Tuesday, March 22, 2011

#Winning!

Last week, my friend did a post about winning, a la Charlie Sheen, asked what we were all winning at.

Last week I would have said I was winning at running. I've consistently stuck to my running routine, no small feat for me, and was adding a mile to my long runs each week. That is until Sunday. Saturday brought about mimosas and poor eating, so I'm not really surprised that I could barely eek out 6.25 miles on Sunday when I had 7 on the roster. It broke my heart to have such a poor run, but motivated me to stick with the good eating/no drinking plan I'd been contemplating starting.

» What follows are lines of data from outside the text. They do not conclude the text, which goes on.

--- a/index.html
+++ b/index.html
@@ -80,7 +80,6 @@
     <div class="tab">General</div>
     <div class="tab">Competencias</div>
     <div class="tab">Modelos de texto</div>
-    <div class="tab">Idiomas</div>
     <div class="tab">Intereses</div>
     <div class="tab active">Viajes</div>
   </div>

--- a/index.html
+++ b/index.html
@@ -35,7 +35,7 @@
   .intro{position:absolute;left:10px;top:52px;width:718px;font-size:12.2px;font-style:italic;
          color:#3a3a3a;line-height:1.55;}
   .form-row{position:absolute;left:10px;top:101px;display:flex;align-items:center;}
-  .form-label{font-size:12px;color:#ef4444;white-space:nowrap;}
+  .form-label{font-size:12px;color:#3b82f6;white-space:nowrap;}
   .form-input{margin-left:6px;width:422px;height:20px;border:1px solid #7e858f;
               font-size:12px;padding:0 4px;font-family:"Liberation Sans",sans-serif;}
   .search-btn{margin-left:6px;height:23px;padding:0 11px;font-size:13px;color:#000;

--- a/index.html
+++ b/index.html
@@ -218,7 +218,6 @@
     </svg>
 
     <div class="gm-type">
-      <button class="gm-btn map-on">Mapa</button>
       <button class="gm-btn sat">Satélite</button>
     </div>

Today is day two of that plan. Mostly I'm just tired. Veggies don't fill me up like carbs do (and no worries, I haven't cut out carbs - I would be horrible to be around if I did). I feel like I can eat a massive quantity of lettuce or carrots or sugar snap peas and still be hungry within about 5 minutes. I switched out my normal greek yogurt and apple at lunch for tunafish in a lettuce wrap. It was decent, but needed a little something. I was hungry within 30 minutes so I had sugar snap peas. Then an apple. Then carrots and peanut butter. I was still starving by the time I went to the gym, but I was out of food at work. For dinner, I had broccoli, a salad, and oodles of chicken. All in all, I had over 100 grams of protein for the and had been aiming for about 75. Win!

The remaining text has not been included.